THE TASK: Transcribe the data below verbatim from the line with "weather (temperature, wind)." to the line with "will remind me". Include both of those lines.

____________________

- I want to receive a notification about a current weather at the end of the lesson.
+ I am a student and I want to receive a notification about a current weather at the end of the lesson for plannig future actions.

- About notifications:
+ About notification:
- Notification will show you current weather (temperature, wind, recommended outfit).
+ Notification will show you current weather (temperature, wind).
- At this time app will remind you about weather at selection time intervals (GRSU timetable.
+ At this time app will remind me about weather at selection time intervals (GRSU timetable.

____________________

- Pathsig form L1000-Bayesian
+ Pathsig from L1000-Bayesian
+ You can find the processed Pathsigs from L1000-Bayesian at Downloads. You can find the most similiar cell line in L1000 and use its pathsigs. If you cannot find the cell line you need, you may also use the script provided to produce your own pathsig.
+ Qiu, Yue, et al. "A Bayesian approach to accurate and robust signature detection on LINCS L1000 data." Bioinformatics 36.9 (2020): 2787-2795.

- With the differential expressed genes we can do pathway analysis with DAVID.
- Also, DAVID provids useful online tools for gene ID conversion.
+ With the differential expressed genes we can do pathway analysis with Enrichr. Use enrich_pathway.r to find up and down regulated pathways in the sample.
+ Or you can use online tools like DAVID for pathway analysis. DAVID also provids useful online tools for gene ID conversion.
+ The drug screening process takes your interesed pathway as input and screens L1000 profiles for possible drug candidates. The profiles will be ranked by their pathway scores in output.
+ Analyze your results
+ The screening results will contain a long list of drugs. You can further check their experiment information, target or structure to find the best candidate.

____________________

TASK RESPONSE:
+ Notification will show you current weather (temperature, wind).
- At this time app will remind you about weather at selection time intervals (GRSU timetable.
+ At this time app will remind me about weather at selection time intervals (GRSU timetable.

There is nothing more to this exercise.